### Task directions
Without changing a single word, restate the entries below.

### Data provided

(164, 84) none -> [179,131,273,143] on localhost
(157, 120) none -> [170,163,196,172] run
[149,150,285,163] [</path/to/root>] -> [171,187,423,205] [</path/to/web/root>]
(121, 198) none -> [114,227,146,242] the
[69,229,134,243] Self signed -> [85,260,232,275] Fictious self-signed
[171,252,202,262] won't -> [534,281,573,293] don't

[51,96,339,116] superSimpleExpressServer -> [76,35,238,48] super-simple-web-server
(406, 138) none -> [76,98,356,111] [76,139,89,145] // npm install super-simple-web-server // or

### Expected answer
(164, 84) none -> [179,131,273,143] on localhost
(157, 120) none -> [170,163,196,172] run
[149,150,285,163] [</path/to/root>] -> [171,187,423,205] [</path/to/web/root>]
(121, 198) none -> [114,227,146,242] the
[69,229,134,243] Self signed -> [85,260,232,275] Fictious self-signed
[171,252,202,262] won't -> [534,281,573,293] don't

[51,96,339,116] superSimpleExpressServer -> [76,35,238,48] super-simple-web-server
(406, 138) none -> [76,98,356,111] [76,139,89,145] // npm install super-simple-web-server // or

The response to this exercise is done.